#### AIM OF THE TASK
Look below for the line with "level (.paw/personas/<name>.md), When". Extract that line and each one after it through the last, word for word.

#### AVAILABLE DATA
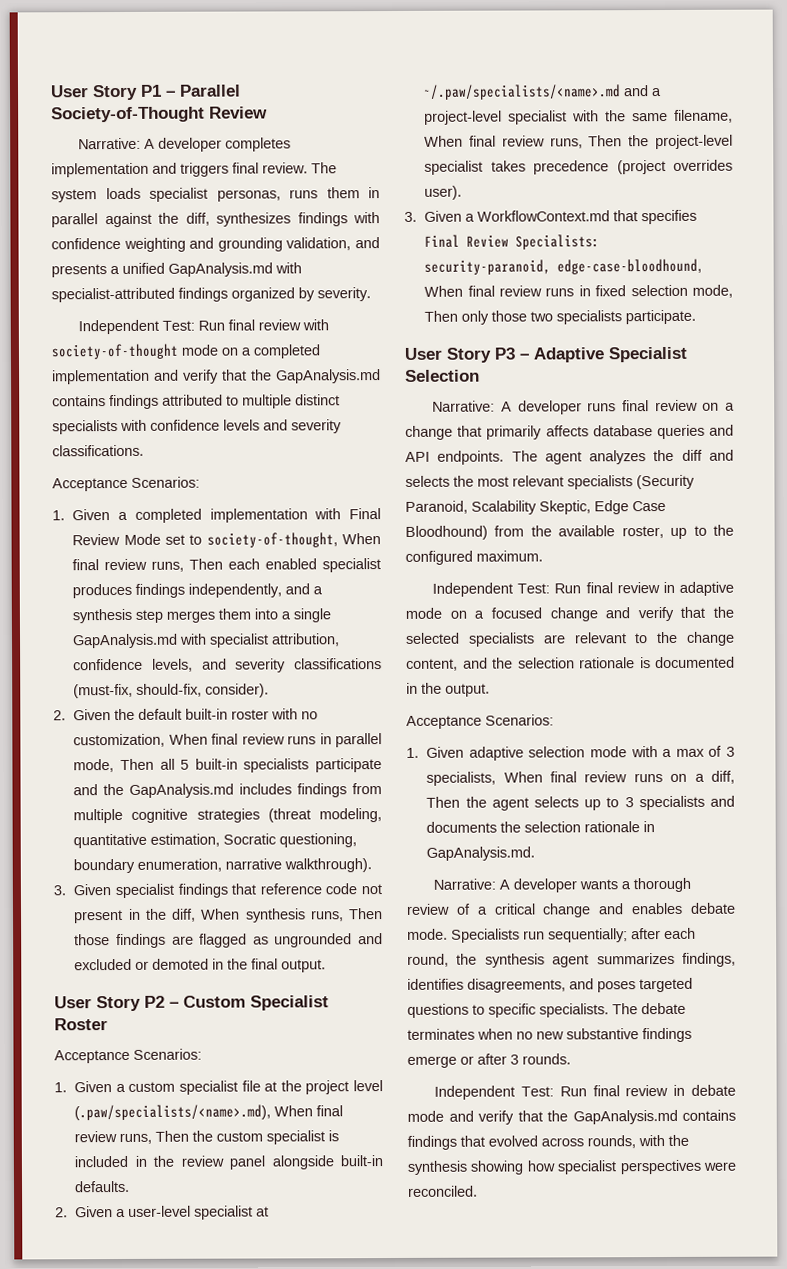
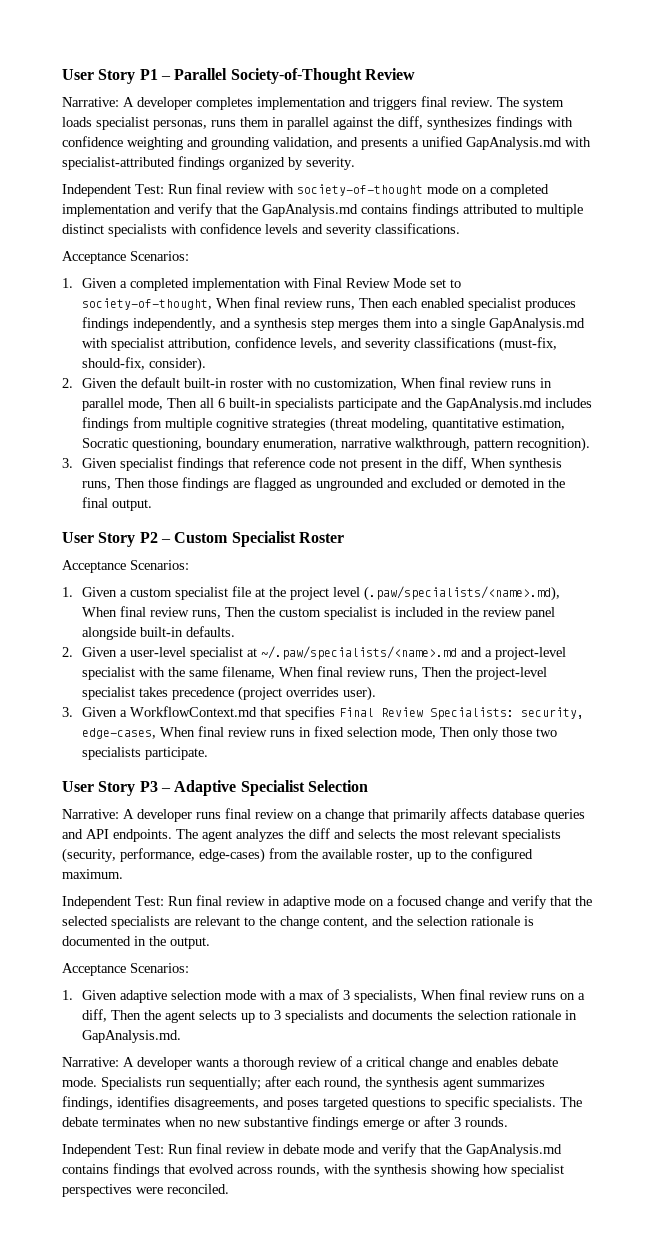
- 2. Given the default built-in roster with no customization, When final review runs in parallel mode, Then all 5 built-in specialists participate and the GapAnalysis.md includes findings from multiple cognitive strategies (threat modeling, quantitative estimation, Socratic questioning, boundary enumeration, narrative walkthrough).
+ 2. Given the default built-in roster with no customization, When final review runs in parallel mode, Then all 6 built-in specialists participate and the GapAnalysis.md includes findings from multiple cognitive strategies (threat modeling, quantitative estimation, Socratic questioning, boundary enumeration, narrative walkthrough, pattern recognition).
- 3. Given a WorkflowContext.md that specifies Final Review Specialists: security-paranoid, edge-case-bloodhound, When final review runs in fixed selection mode, Then only those two specialists participate.
+ 3. Given a WorkflowContext.md that specifies Final Review Specialists: security, edge-cases, When final review runs in fixed selection mode, Then only those two specialists participate.
- The agent analyzes the diff and selects the most relevant specialists (Security Paranoid, Scalability Skeptic, Edge Case Bloodhound) from the available roster, up to the configured maximum.
+ The agent analyzes the diff and selects the most relevant specialists (security, performance, edge-cases) from the available roster, up to the configured maximum.

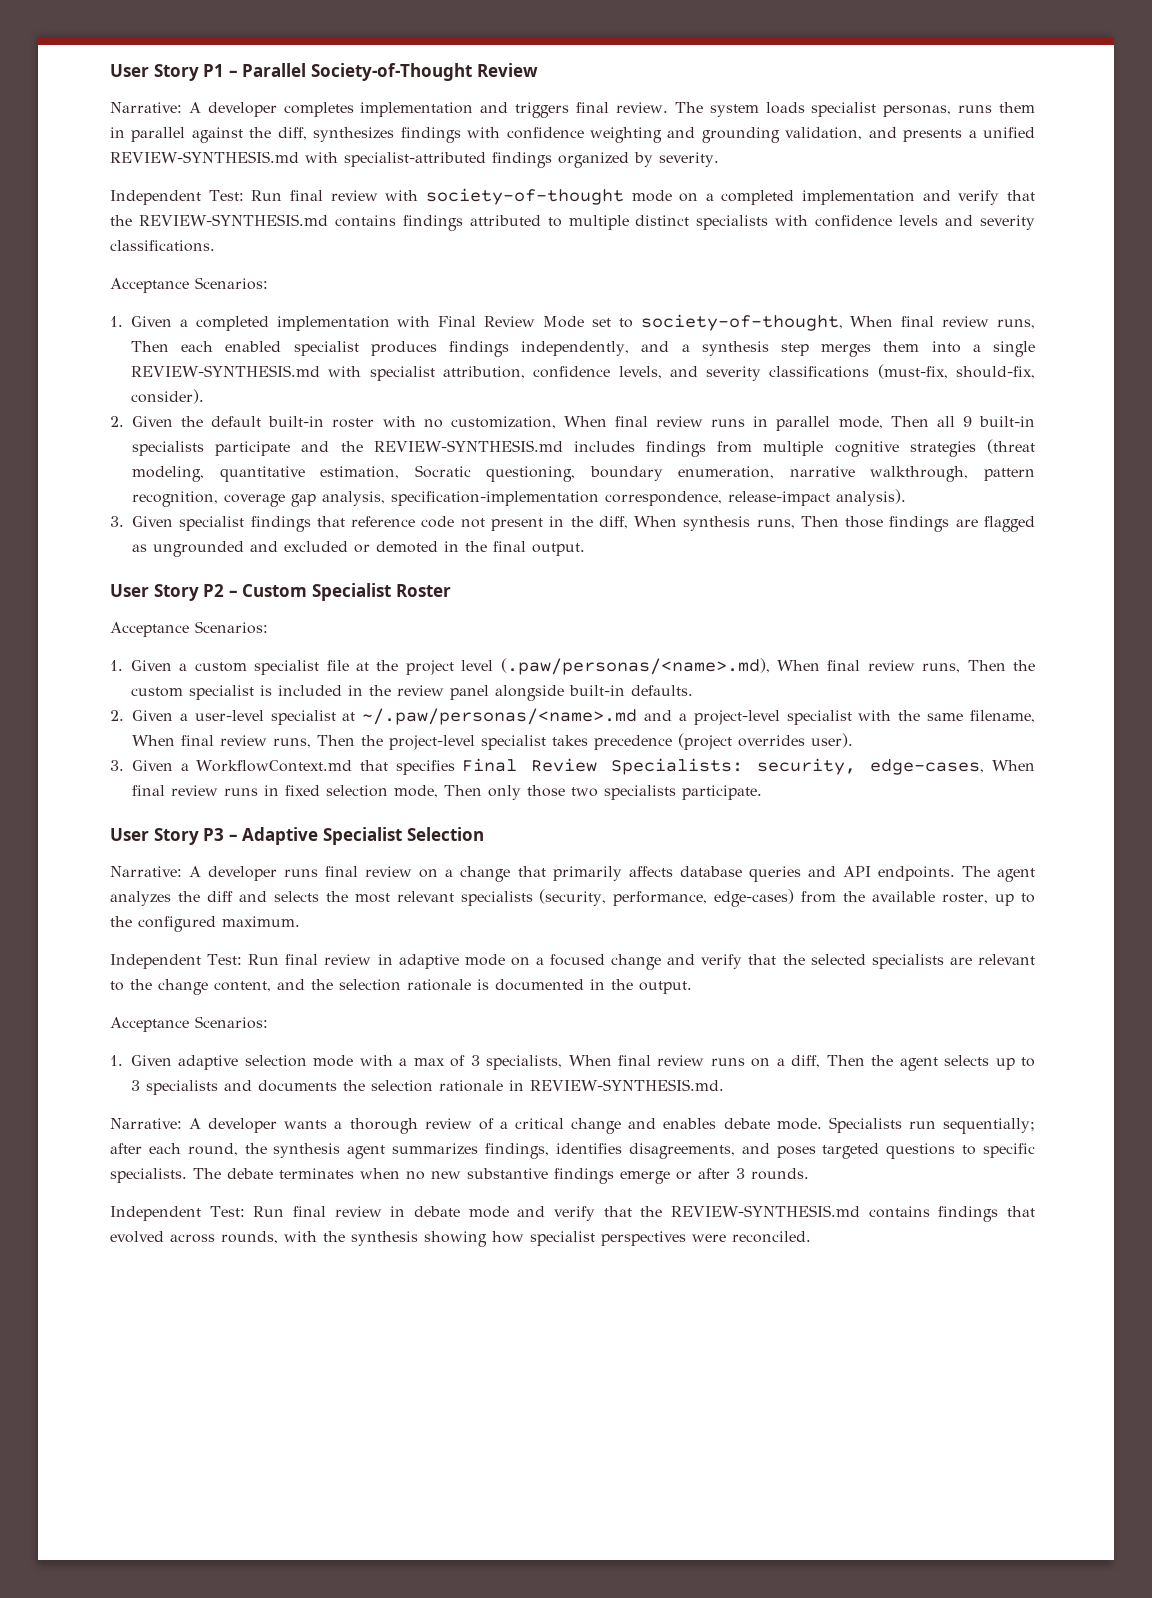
- The system loads specialist personas, runs them in parallel against the diff, synthesizes findings with confidence weighting and grounding validation, and presents a unified GapAnalysis.md with specialist-attributed findings organized by severity.
+ The system loads specialist personas, runs them in parallel against the diff, synthesizes findings with confidence weighting and grounding validation, and presents a unified REVIEW-SYNTHESIS.md with specialist-attributed findings organized by severity.
- Independent Test: Run final review with society-of-thought mode on a completed implementation and verify that the GapAnalysis.md contains findings attributed to multiple distinct specialists with confidence levels and severity classifications.
+ Independent Test: Run final review with society-of-thought mode on a completed implementation and verify that the REVIEW-SYNTHESIS.md contains findings attributed to multiple distinct specialists with confidence levels and severity classifications.
- 1. Given a completed implementation with Final Review Mode set to society-of-thought, When final review runs, Then each enabled specialist produces findings independently, and a synthesis step merges them into a single GapAnalysis.md with specialist attribution, confidence levels, and severity classifications (must-fix, should-fix, consider).
+ 1. Given a completed implementation with Final Review Mode set to society-of-thought, When final review runs, Then each enabled specialist produces findings independently, and a synthesis step merges them into a single REVIEW-SYNTHESIS.md with specialist attribution, confidence levels, and severity classifications (must-fix, should-fix, consider).
- 2. Given the default built-in roster with no customization, When final review runs in parallel mode, Then all 6 built-in specialists participate and the GapAnalysis.md includes findings from multiple cognitive strategies (threat modeling, quantitative estimation, Socratic questioning, boundary enumeration, narrative walkthrough, pattern recognition).
+ 2. Given the default built-in roster with no customization, When final review runs in parallel mode, Then all 9 built-in specialists participate and the REVIEW-SYNTHESIS.md includes findings from multiple cognitive strategies (threat modeling, quantitative estimation, Socratic questioning, boundary enumeration, narrative walkthrough, pattern recognition, coverage gap analysis, specification-implementation correspondence, release-impact analysis).
- 1. Given a custom specialist file at the project level (.paw/specialists/<name>.md), When final review runs, Then the custom specialist is included in the review panel alongside built-in defaults.
+ 1. Given a custom specialist file at the project level (.paw/personas/<name>.md), When final review runs, Then the custom specialist is included in the review panel alongside built-in defaults.
- 2. Given a user-level specialist at ~/.paw/specialists/<name>.md and a project-level specialist with the same filename, When final review runs, Then the project-level specialist takes precedence (project overrides user).
+ 2. Given a user-level specialist at ~/.paw/personas/<name>.md and a project-level specialist with the same filename, When final review runs, Then the project-level specialist takes precedence (project overrides user).
- 1. Given adaptive selection mode with a max of 3 specialists, When final review runs on a diff, Then the agent selects up to 3 specialists and documents the selection rationale in GapAnalysis.md.
+ 1. Given adaptive selection mode with a max of 3 specialists, When final review runs on a diff, Then the agent selects up to 3 specialists and documents the selection rationale in REVIEW-SYNTHESIS.md.
- Independent Test: Run final review in debate mode and verify that the GapAnalysis.md contains findings that evolved across rounds, with the synthesis showing how specialist perspectives were reconciled.
+ Independent Test: Run final review in debate mode and verify that the REVIEW-SYNTHESIS.md contains findings that evolved across rounds, with the synthesis showing how specialist perspectives were reconciled.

#### RESULT BELOW
+ 1. Given a custom specialist file at the project level (.paw/personas/<name>.md), When final review runs, Then the custom specialist is included in the review panel alongside built-in defaults.
- 2. Given a user-level specialist at ~/.paw/specialists/<name>.md and a project-level specialist with the same filename, When final review runs, Then the project-level specialist takes precedence (project overrides user).
+ 2. Given a user-level specialist at ~/.paw/personas/<name>.md and a project-level specialist with the same filename, When final review runs, Then the project-level specialist takes precedence (project overrides user).
- 1. Given adaptive selection mode with a max of 3 specialists, When final review runs on a diff, Then the agent selects up to 3 specialists and documents the selection rationale in GapAnalysis.md.
+ 1. Given adaptive selection mode with a max of 3 specialists, When final review runs on a diff, Then the agent selects up to 3 specialists and documents the selection rationale in REVIEW-SYNTHESIS.md.
- Independent Test: Run final review in debate mode and verify that the GapAnalysis.md contains findings that evolved across rounds, with the synthesis showing how specialist perspectives were reconciled.
+ Independent Test: Run final review in debate mode and verify that the REVIEW-SYNTHESIS.md contains findings that evolved across rounds, with the synthesis showing how specialist perspectives were reconciled.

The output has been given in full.